Leaving out every line before the one with "running in Angular2", write out the rest of the records below exactly.

┌─ Entries supplied

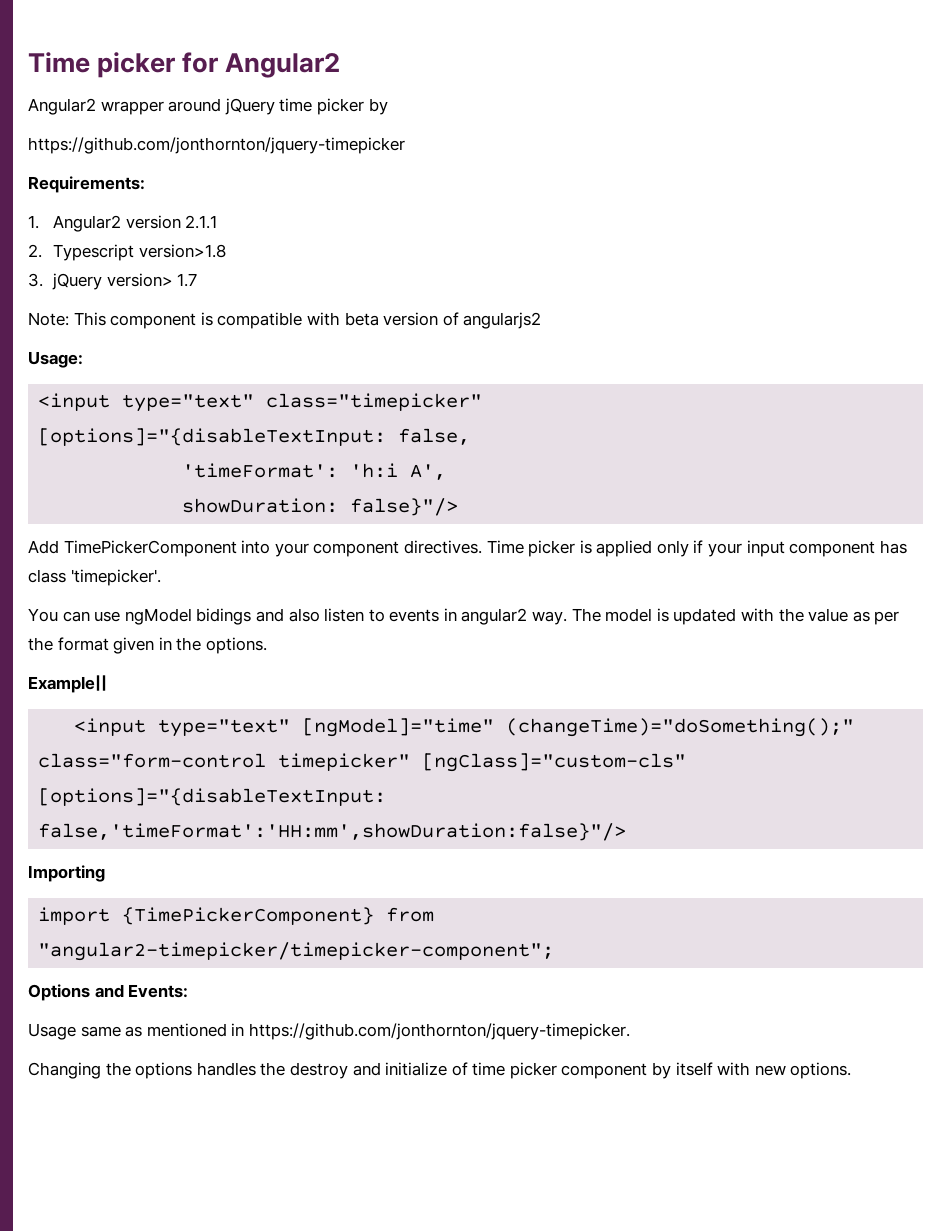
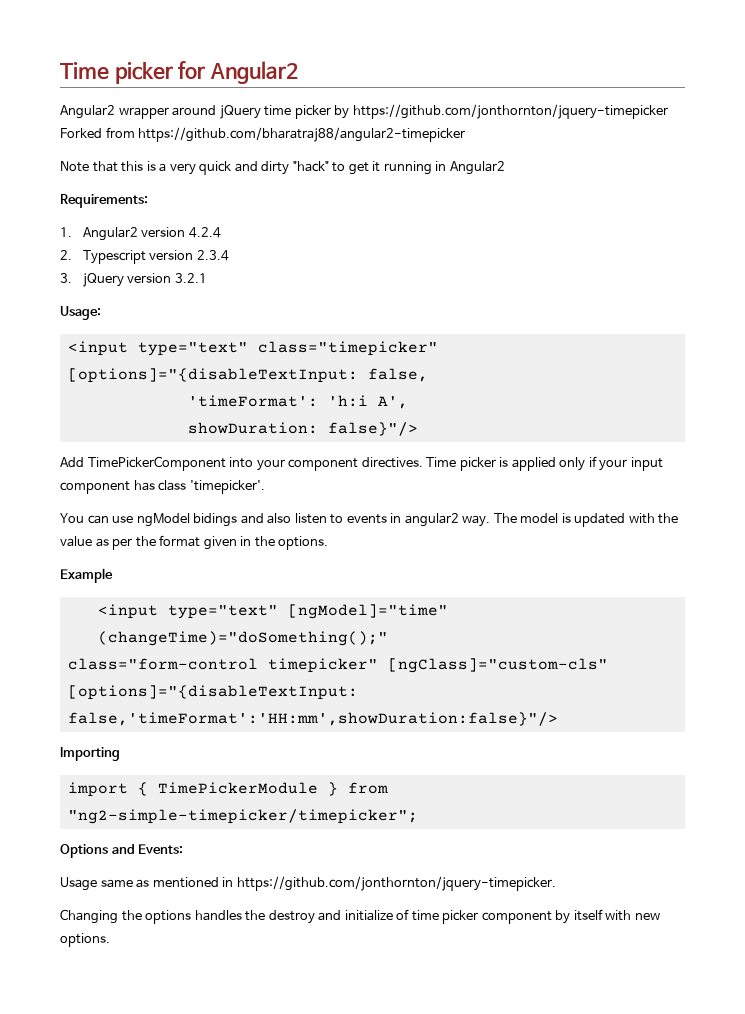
- Angular2 wrapper around jQuery time picker by
- https://github.com/jonthornton/jquery-timepicker
+ Angular2 wrapper around jQuery time picker by https://github.com/jonthornton/jquery-timepicker Forked from https://github.com/bharatraj88/angular2-timepicker
+ Note that this is a very quick and dirty "hack" to get it running in Angular2
- 1. Angular2 version 2.1.1
+ 1. Angular2 version 4.2.4
- 2. Typescript version>1.8
+ 2. Typescript version 2.3.4
- 3. jQuery version> 1.7
- Note: This component is compatible with beta version of angularjs2
+ 3. jQuery version 3.2.1
- Example||
+ Example
- import {TimePickerComponent} from "angular2-timepicker/timepicker-component";
+ import { TimePickerModule } from "ng2-simple-timepicker/timepicker";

└─

* **Answer to this exercise**:
+ Note that this is a very quick and dirty "hack" to get it running in Angular2
- 1. Angular2 version 2.1.1
+ 1. Angular2 version 4.2.4
- 2. Typescript version>1.8
+ 2. Typescript version 2.3.4
- 3. jQuery version> 1.7
- Note: This component is compatible with beta version of angularjs2
+ 3. jQuery version 3.2.1
- Example||
+ Example
- import {TimePickerComponent} from "angular2-timepicker/timepicker-component";
+ import { TimePickerModule } from "ng2-simple-timepicker/timepicker";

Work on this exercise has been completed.